##### INFORMATION
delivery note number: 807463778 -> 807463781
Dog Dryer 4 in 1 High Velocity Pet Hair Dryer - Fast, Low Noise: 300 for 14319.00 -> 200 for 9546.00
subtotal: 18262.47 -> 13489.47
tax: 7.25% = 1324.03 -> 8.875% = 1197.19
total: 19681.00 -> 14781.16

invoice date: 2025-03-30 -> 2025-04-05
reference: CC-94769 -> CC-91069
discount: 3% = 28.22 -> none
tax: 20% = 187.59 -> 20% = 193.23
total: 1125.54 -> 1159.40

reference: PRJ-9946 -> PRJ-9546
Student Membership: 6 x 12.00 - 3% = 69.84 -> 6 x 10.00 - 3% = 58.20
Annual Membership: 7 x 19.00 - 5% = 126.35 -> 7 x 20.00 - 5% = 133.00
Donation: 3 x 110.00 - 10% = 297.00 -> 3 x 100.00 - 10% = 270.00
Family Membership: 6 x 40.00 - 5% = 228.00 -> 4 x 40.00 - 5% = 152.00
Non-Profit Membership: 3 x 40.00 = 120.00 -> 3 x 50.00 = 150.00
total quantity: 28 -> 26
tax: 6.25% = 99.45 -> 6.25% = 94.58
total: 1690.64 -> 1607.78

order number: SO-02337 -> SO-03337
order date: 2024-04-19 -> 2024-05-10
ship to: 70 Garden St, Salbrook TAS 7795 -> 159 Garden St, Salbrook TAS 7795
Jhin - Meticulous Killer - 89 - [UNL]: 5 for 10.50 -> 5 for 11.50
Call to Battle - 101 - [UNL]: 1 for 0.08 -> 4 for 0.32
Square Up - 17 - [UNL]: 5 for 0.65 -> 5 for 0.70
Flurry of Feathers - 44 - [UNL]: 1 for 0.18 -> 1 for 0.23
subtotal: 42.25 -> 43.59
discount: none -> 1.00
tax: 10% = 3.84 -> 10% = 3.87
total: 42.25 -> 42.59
##########
*TASK REQUIREMENTS*:
Throughout the material above, find every line holding "Membership" and copy it.

*SOLUTION TO THIS EXERCISE*:
Student Membership: 6 x 12.00 - 3% = 69.84 -> 6 x 10.00 - 3% = 58.20
Annual Membership: 7 x 19.00 - 5% = 126.35 -> 7 x 20.00 - 5% = 133.00
Family Membership: 6 x 40.00 - 5% = 228.00 -> 4 x 40.00 - 5% = 152.00
Non-Profit Membership: 3 x 40.00 = 120.00 -> 3 x 50.00 = 150.00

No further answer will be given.